+++ RECORDS PROVIDED

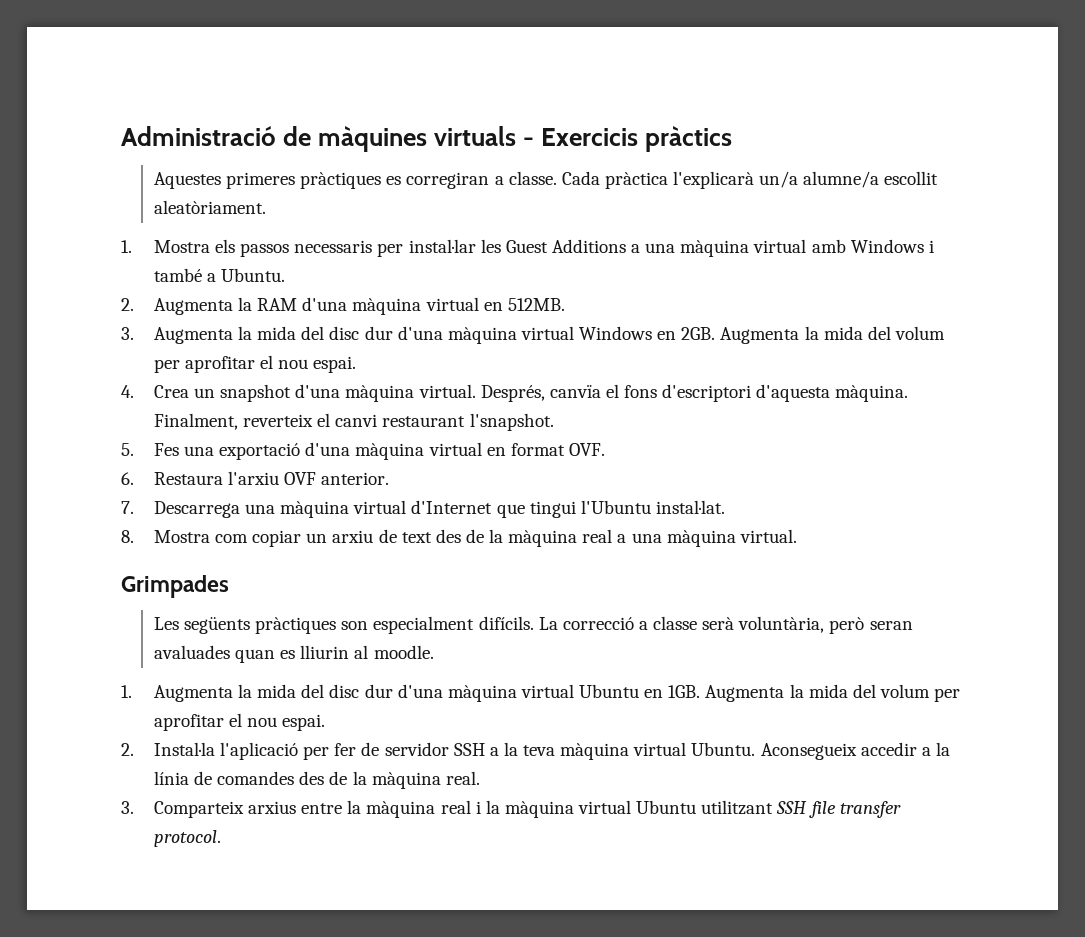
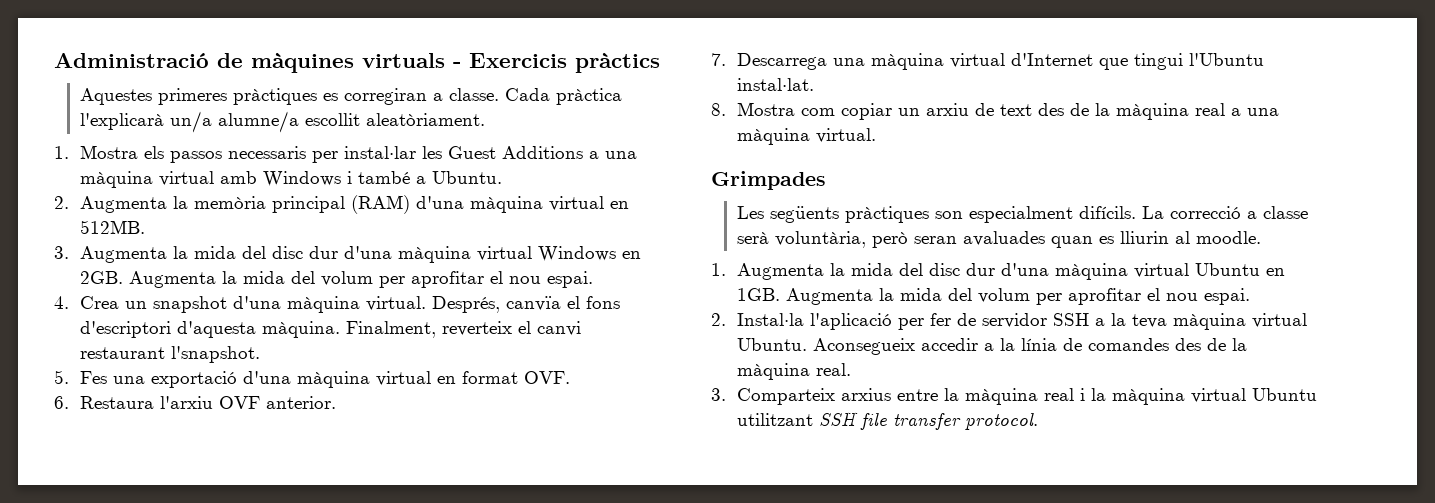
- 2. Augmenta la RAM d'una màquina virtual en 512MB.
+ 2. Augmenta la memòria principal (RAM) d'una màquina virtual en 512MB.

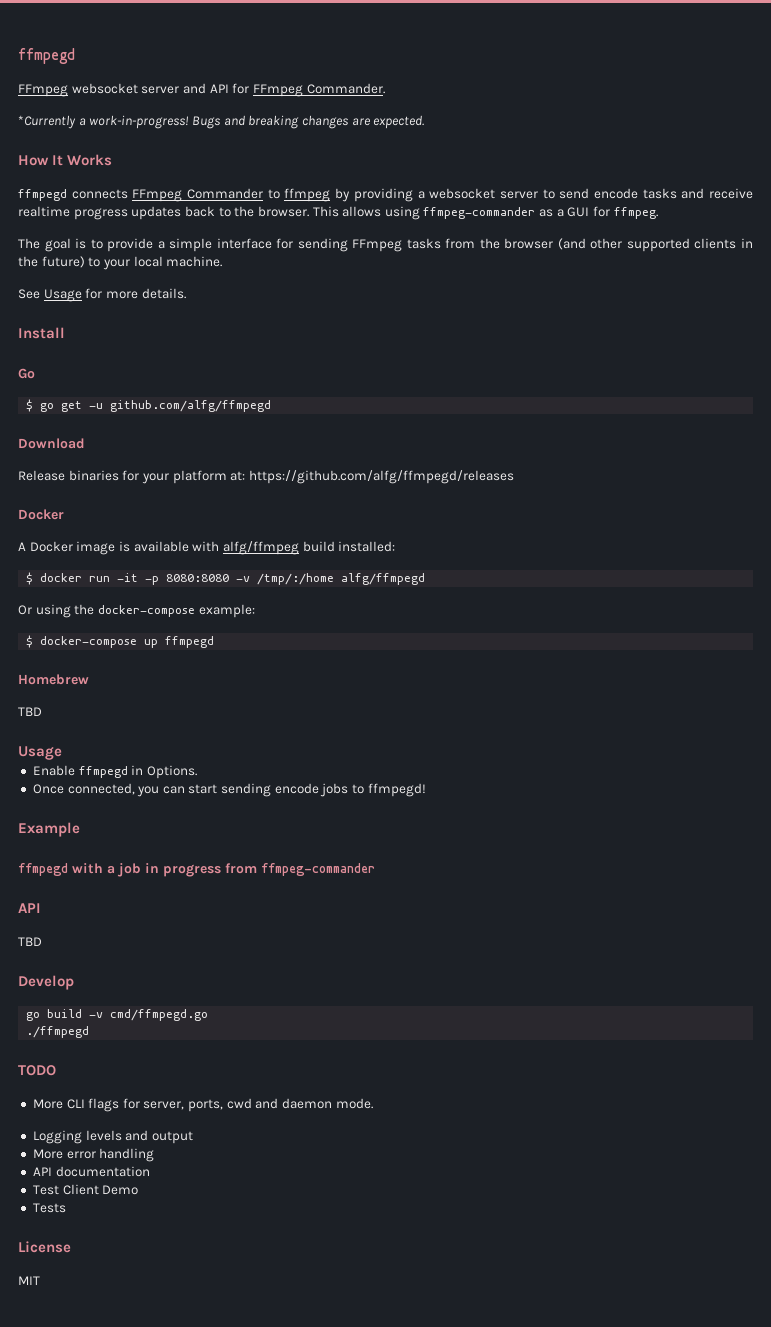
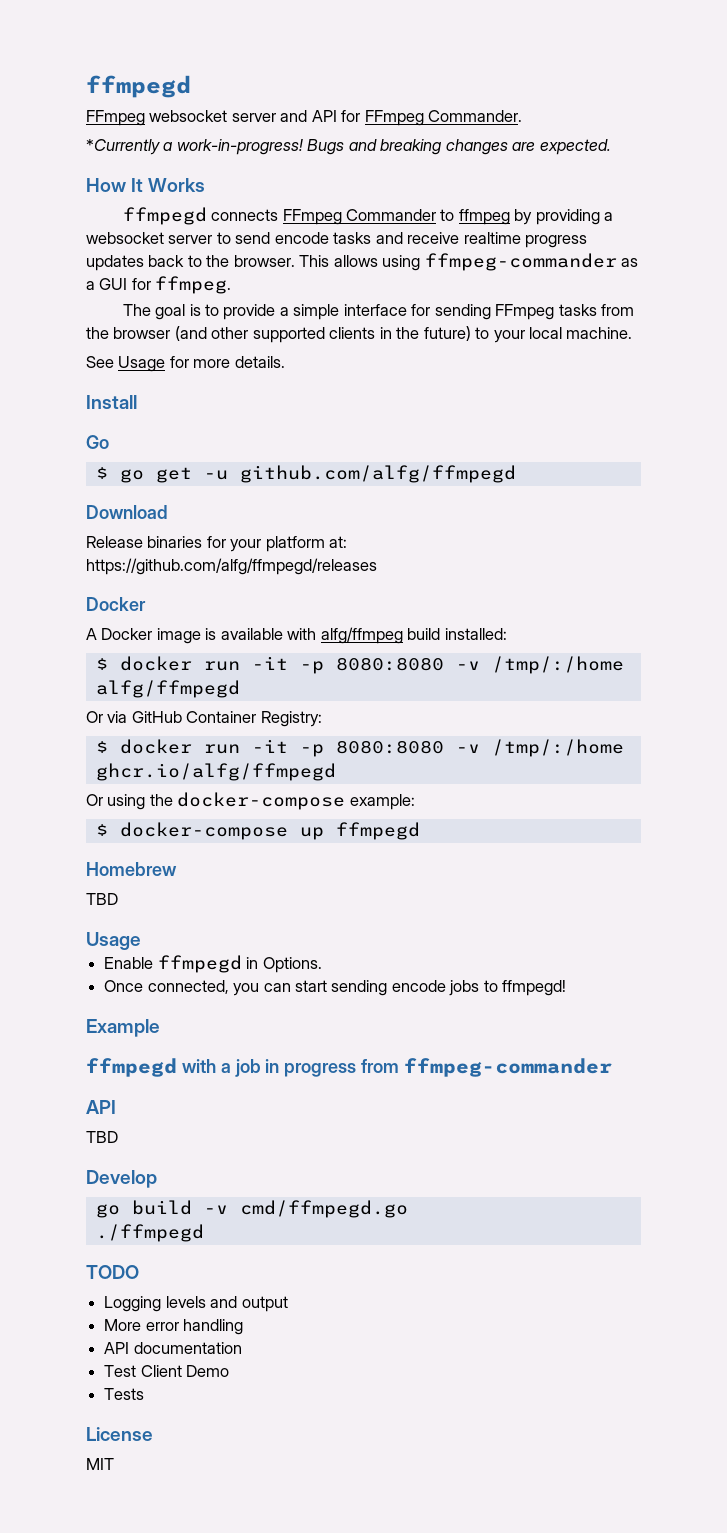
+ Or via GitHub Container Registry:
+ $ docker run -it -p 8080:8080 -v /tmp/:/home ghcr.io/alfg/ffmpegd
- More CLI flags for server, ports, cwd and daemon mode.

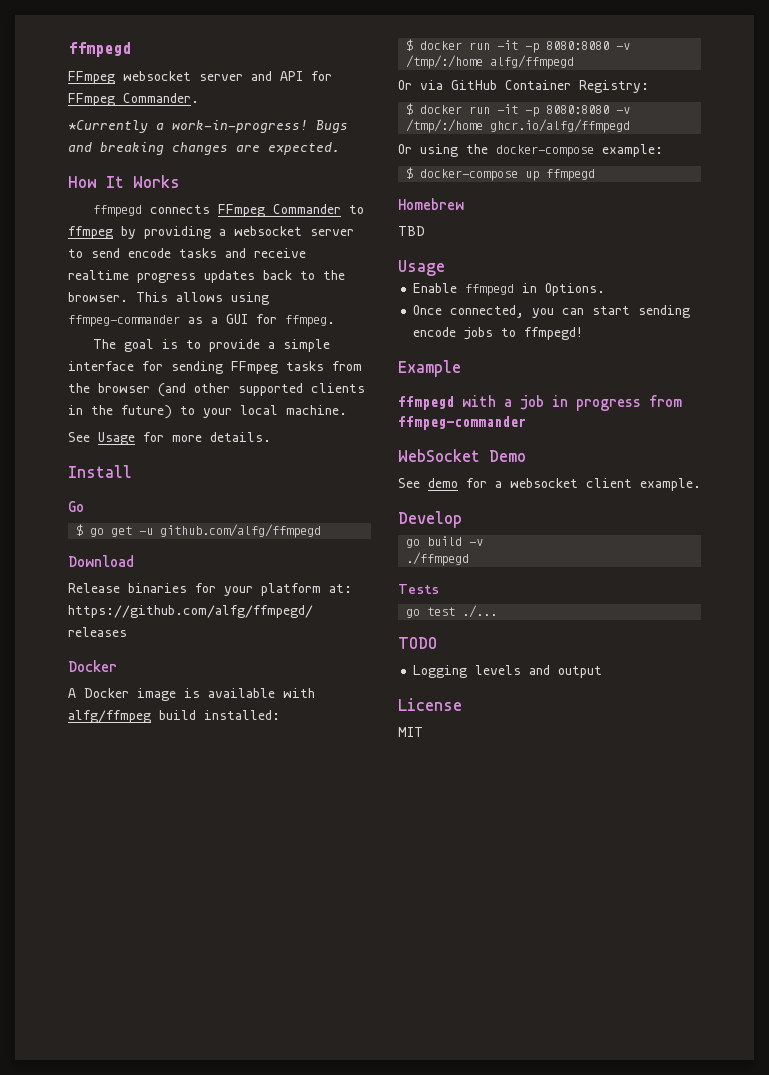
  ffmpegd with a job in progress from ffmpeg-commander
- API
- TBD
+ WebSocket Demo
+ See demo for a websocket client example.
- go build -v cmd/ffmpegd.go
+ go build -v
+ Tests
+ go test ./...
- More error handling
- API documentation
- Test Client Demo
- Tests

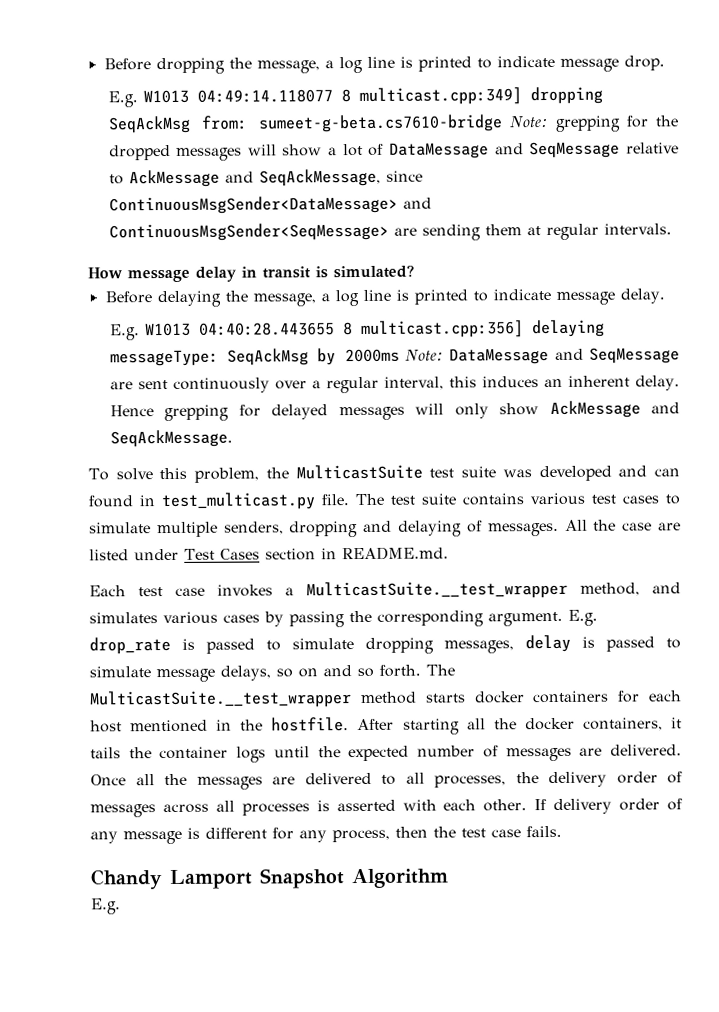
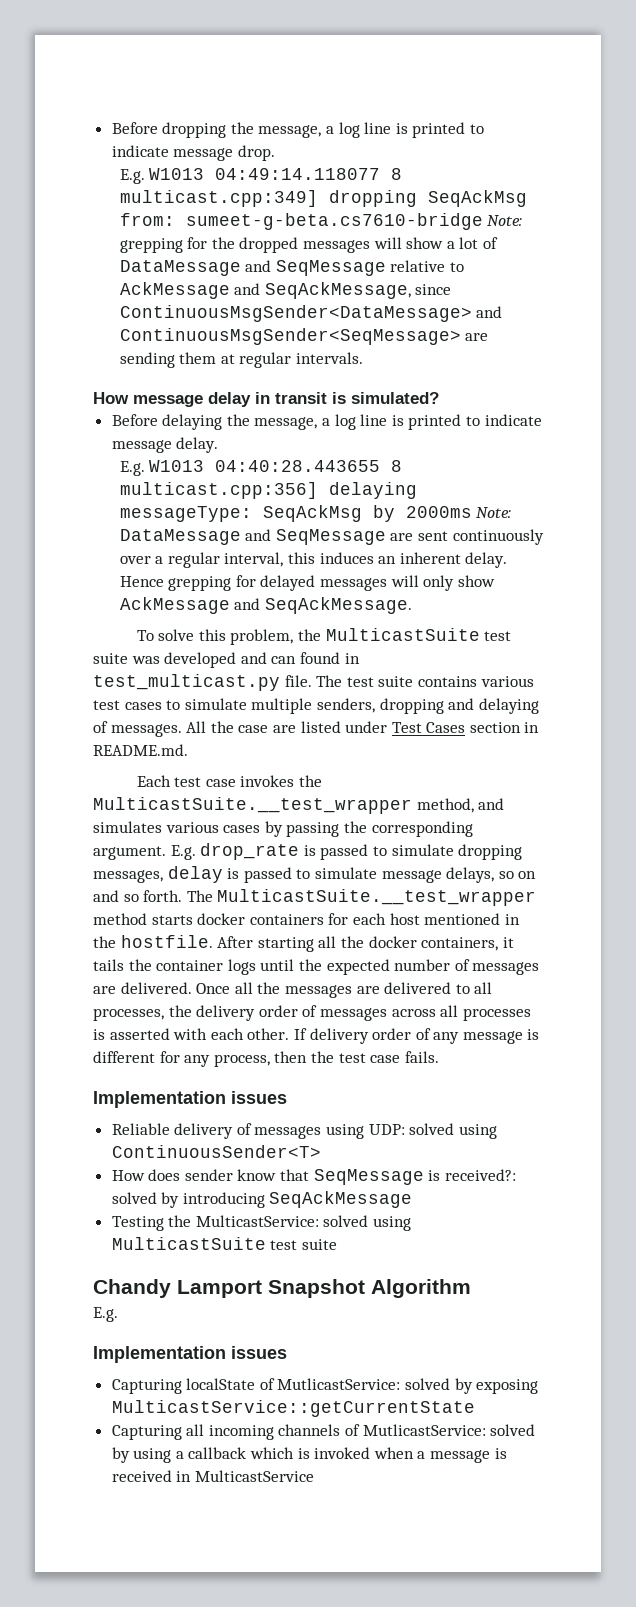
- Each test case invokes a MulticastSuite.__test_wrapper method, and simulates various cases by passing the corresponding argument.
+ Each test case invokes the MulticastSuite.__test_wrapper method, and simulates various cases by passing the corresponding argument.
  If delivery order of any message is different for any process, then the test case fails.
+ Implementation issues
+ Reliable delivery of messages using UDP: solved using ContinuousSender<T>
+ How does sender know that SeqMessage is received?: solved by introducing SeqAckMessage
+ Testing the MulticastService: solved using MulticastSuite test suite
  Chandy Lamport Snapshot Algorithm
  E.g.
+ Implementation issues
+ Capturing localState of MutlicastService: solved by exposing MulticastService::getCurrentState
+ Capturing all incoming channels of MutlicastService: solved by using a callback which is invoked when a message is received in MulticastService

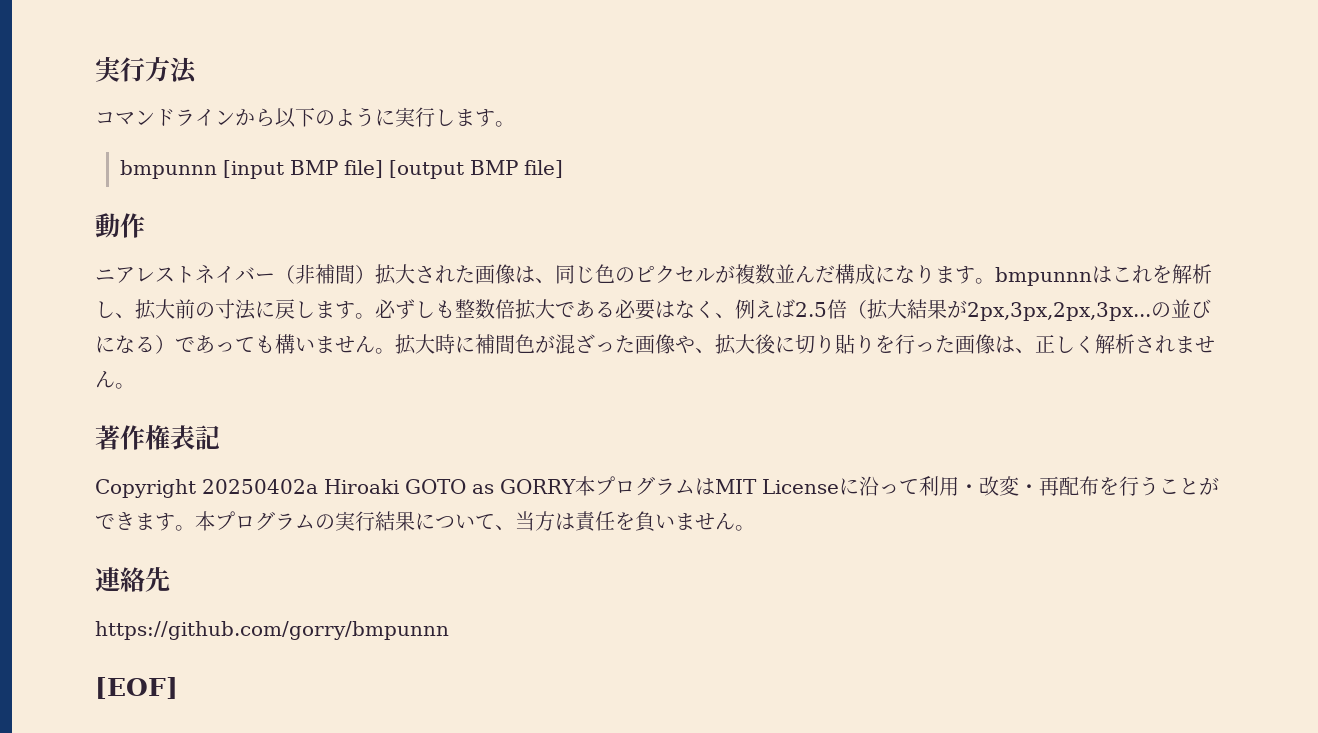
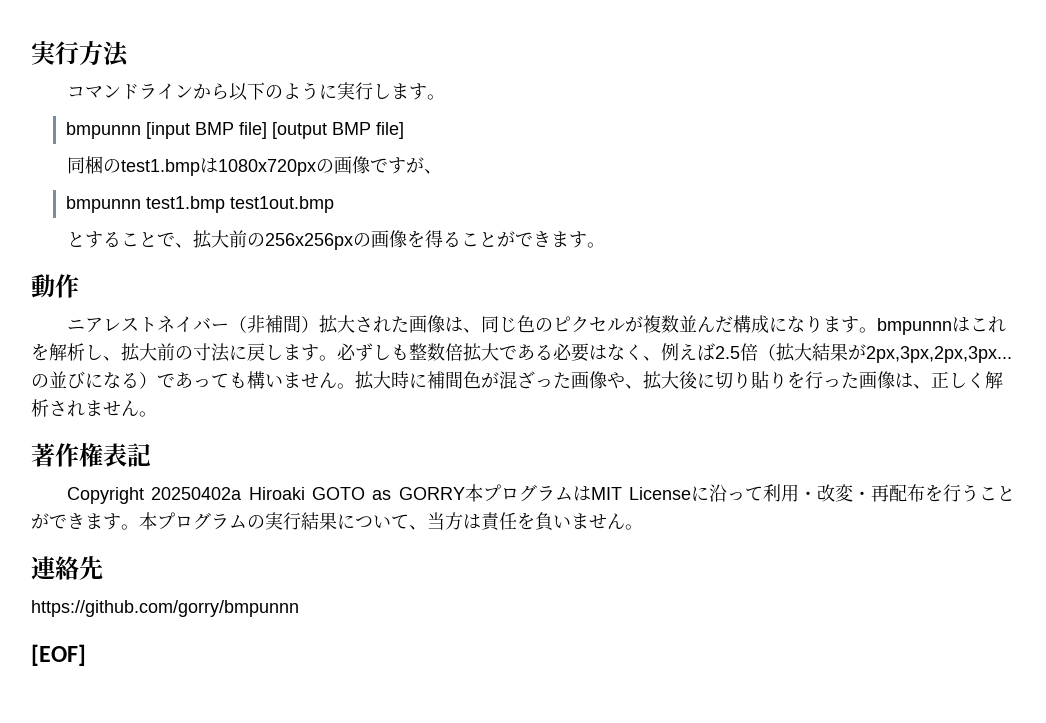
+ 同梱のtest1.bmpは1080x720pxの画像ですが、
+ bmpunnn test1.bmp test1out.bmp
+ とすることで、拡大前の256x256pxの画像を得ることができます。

++++++

EXERCISE AIM: Return the data exactly. Pictures stay out.

EXERCISE OUTPUT:
- 2. Augmenta la RAM d'una màquina virtual en 512MB.
+ 2. Augmenta la memòria principal (RAM) d'una màquina virtual en 512MB.

+ Or via GitHub Container Registry:
+ $ docker run -it -p 8080:8080 -v /tmp/:/home ghcr.io/alfg/ffmpegd
- More CLI flags for server, ports, cwd and daemon mode.

  ffmpegd with a job in progress from ffmpeg-commander
- API
- TBD
+ WebSocket Demo
+ See demo for a websocket client example.
- go build -v cmd/ffmpegd.go
+ go build -v
+ Tests
+ go test ./...
- More error handling
- API documentation
- Test Client Demo
- Tests

- Each test case invokes a MulticastSuite.__test_wrapper method, and simulates various cases by passing the corresponding argument.
+ Each test case invokes the MulticastSuite.__test_wrapper method, and simulates various cases by passing the corresponding argument.
  If delivery order of any message is different for any process, then the test case fails.
+ Implementation issues
+ Reliable delivery of messages using UDP: solved using ContinuousSender<T>
+ How does sender know that SeqMessage is received?: solved by introducing SeqAckMessage
+ Testing the MulticastService: solved using MulticastSuite test suite
  Chandy Lamport Snapshot Algorithm
  E.g.
+ Implementation issues
+ Capturing localState of MutlicastService: solved by exposing MulticastService::getCurrentState
+ Capturing all incoming channels of MutlicastService: solved by using a callback which is invoked when a message is received in MulticastService

+ 同梱のtest1.bmpは1080x720pxの画像ですが、
+ bmpunnn test1.bmp test1out.bmp
+ とすることで、拡大前の256x256pxの画像を得ることができます。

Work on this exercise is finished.